Postdoctoral Fellow University of Missouri-Kansas City Kansas City, Missouri, United States
Introduction:: Microspheres, synthesized from diverse natural or synthetic polymers, are readily being utilized in biomedical tissue engineering to improve the healing of various tissues. Their ability to entrap growth factors, medications, natural bio-molecules required for tissue formation like bone or cartilage and even stem cells are making microspheres invaluable for future clinical therapies. Whilst microsphere-supplemented scaffolds exist, a fully derived and pure microsphere-based scaffold with an optimized architecture has been difficult to create due to physical and flow-based issues that prevent consistent deposition of microspheres and the ability to maintain the shape of a 3D-printed structure.
Our aim was to determine and establish a new 3D-printing methodology, which not only would allow us to generate large microsphere-based scaffolds but also permit the creation of multi-gradient matrices into which cells, growth factors and therapeutics, entrapped in microspheres, could be directly deposited during the printing process.
Materials and Methods:: Poly(lactic co-glycolic acid) (PLGA) microspheres were fabricated on a Buchi Encapsulator B-390 and mixed with a small amount of a carboxymethyl cellulose solution as a temporary lubricant/carrier for printing. Utilizing the extrusion printing process, multilayered scaffolds were generated by 3D-printing with these bioinks on an Envisiontec Bioplotter Manufacturing Series. Printing parameters were established for the bioinks and adapted for different layers of the scaffolds to allow for appropriate solidification of the scaffold layers.

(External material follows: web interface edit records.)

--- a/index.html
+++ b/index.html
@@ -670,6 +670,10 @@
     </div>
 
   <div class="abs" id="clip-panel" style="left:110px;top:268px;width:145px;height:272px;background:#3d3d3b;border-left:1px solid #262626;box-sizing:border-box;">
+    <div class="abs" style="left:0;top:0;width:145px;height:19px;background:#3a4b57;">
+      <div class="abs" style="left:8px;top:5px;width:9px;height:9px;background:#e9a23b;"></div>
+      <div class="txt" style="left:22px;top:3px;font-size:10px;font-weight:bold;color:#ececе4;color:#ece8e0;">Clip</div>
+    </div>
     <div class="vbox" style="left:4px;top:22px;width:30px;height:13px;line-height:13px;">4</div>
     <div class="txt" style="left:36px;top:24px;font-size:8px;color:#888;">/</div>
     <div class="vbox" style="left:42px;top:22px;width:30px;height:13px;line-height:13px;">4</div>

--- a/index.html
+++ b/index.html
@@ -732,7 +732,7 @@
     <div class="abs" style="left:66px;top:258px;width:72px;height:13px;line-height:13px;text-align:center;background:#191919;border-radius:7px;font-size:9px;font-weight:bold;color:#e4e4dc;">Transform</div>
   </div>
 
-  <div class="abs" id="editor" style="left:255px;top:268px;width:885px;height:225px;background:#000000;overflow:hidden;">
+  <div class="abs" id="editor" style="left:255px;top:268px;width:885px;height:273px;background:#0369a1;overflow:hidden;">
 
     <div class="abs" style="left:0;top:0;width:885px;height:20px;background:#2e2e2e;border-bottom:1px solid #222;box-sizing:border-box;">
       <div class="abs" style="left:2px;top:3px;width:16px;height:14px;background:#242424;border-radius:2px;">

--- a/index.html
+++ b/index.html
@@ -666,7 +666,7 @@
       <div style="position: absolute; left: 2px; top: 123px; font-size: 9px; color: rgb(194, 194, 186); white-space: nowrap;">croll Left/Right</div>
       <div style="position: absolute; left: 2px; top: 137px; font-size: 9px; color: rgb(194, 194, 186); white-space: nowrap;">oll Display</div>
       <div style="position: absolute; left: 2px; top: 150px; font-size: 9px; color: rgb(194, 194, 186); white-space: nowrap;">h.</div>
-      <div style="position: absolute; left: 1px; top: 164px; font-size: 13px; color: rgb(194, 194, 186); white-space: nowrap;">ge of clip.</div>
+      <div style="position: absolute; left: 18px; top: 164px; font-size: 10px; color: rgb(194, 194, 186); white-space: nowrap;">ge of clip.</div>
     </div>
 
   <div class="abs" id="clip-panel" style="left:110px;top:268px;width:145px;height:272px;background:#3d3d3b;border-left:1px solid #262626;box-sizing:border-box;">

Results, Conclusions, and Discussions:: Our method of "temporally adaptive printing" addresses issues with scaffold shape fidelity typically resulting due to ink viscosity and gravity. By including carefully timed breaks, miniscule drying steps together with adjustments to extrusion parameters over time, we generated an evenly layered microsphere-based scaffold in excess of 10 mm in height that contains internal geometric configurations required to support cellular invasion/migration.
By using this process we were able to generate the first 3D-printed entirely microsphere-based scaffold. This process allows us to create scaffolds with load bearing capability that can release encapsulated biomolecules in an extremely localized and timed fashion to study cell responses to the delivered signals in order to generate multiple tissues addressing scaffolds, e.g. for osteochondral defects.